Virtual monkeys recreate Shakespeare

Jesse Anderson set out to recreate every single work of Shakespeare at the same time by means of virtual monkeys that are simulated on Amazon's cloud computing platform. One million virtual monkeys create virtual text around the clock, and if any of that text matches any of Shakespeare, it is saved to the repository.

On September 23d, the monkeys recreated A Lover's Complaint.

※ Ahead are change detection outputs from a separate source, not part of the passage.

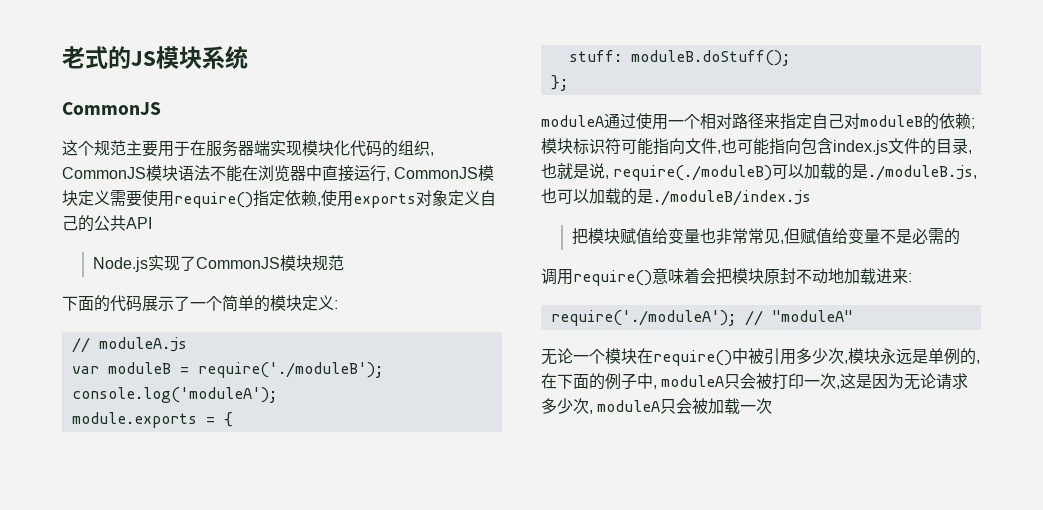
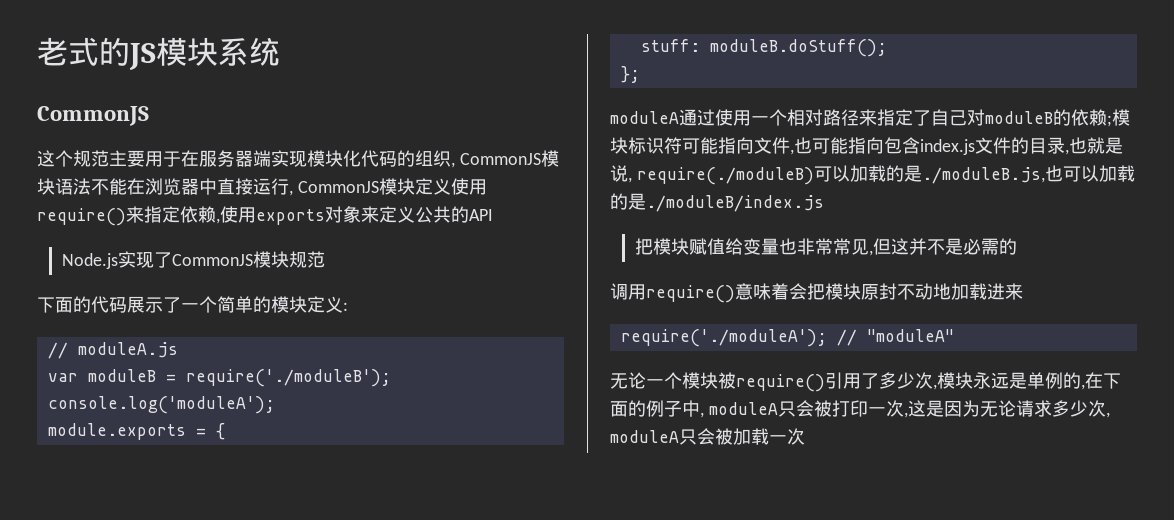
[110,190,142,207] 需要 -> (451, 186) none
(253, 200) none -> [126,206,144,223] 来
[448,190,496,206] [62,215,126,232] 定义自己的公共 -> [361,206,469,223] 来定义公共的
(812, 121) none -> [913,110,931,126] 了
[799,228,880,244] 赋值给变量 -> [890,238,927,255] 这并
[908,273,912,282] : -> (1023, 291) none
[637,348,796,366] 在require()中被引用 -> [718,372,879,392] 被require()引用了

For this project, I used Hadoop, Amazon EC2, and Ubuntu Linux. Since I don’t have real monkeys, I have to create fake Amazonian Map Monkeys. The Map Monkeys create random data in ASCII between a and z. It uses Sean Luke’s Mersenne Twister to make sure I have fast, random, well behaved monkeys. Once the monkey’s output is mapped, it is passed to the reducer which runs the characters through a Bloom Field membership test. If the monkey output passes the membership test, the Shakespearean works are checked using a string comparison. If that passes, a genius monkey has written 9 characters of Shakespeare. The source material is all of Shakespeare’s works as taken from Project Gutenberg.

(via /.)


  1. I’m tempted to make a joke about how few monkeys it would take to recreate the works of certain other authors I could name but I think I’ll pass.

  2. What a waste of human effort and electrical power.  There is no shortage of real problems to be solved in the world.  Go fix one.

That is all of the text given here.